Content revision data
Content starts

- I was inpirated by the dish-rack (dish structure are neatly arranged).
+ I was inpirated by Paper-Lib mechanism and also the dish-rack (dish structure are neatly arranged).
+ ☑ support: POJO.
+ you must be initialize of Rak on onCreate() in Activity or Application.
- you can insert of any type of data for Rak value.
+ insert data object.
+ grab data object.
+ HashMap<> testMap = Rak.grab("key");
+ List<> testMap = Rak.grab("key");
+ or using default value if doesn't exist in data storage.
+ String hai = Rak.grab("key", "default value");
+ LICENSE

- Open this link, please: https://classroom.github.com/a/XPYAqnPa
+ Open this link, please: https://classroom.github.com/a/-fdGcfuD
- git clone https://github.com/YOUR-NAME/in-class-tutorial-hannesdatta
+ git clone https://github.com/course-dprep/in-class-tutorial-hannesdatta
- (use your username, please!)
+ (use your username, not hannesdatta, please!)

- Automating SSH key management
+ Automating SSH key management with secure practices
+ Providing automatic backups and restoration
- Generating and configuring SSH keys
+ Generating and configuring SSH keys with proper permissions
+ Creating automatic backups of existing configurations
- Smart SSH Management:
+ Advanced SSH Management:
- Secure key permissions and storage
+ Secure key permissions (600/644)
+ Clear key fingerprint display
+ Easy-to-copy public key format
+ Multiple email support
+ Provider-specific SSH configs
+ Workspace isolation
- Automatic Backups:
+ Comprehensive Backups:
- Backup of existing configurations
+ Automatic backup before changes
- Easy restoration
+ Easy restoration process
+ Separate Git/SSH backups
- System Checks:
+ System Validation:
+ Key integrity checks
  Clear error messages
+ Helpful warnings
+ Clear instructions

Content ends

> **Problem statement**
All records must be repeated exactly, with none skipped.

> **Written solution**
- I was inpirated by the dish-rack (dish structure are neatly arranged).
+ I was inpirated by Paper-Lib mechanism and also the dish-rack (dish structure are neatly arranged).
+ ☑ support: POJO.
+ you must be initialize of Rak on onCreate() in Activity or Application.
- you can insert of any type of data for Rak value.
+ insert data object.
+ grab data object.
+ HashMap<> testMap = Rak.grab("key");
+ List<> testMap = Rak.grab("key");
+ or using default value if doesn't exist in data storage.
+ String hai = Rak.grab("key", "default value");
+ LICENSE

- Open this link, please: https://classroom.github.com/a/XPYAqnPa
+ Open this link, please: https://classroom.github.com/a/-fdGcfuD
- git clone https://github.com/YOUR-NAME/in-class-tutorial-hannesdatta
+ git clone https://github.com/course-dprep/in-class-tutorial-hannesdatta
- (use your username, please!)
+ (use your username, not hannesdatta, please!)

- Automating SSH key management
+ Automating SSH key management with secure practices
+ Providing automatic backups and restoration
- Generating and configuring SSH keys
+ Generating and configuring SSH keys with proper permissions
+ Creating automatic backups of existing configurations
- Smart SSH Management:
+ Advanced SSH Management:
- Secure key permissions and storage
+ Secure key permissions (600/644)
+ Clear key fingerprint display
+ Easy-to-copy public key format
+ Multiple email support
+ Provider-specific SSH configs
+ Workspace isolation
- Automatic Backups:
+ Comprehensive Backups:
- Backup of existing configurations
+ Automatic backup before changes
- Easy restoration
+ Easy restoration process
+ Separate Git/SSH backups
- System Checks:
+ System Validation:
+ Key integrity checks
  Clear error messages
+ Helpful warnings
+ Clear instructions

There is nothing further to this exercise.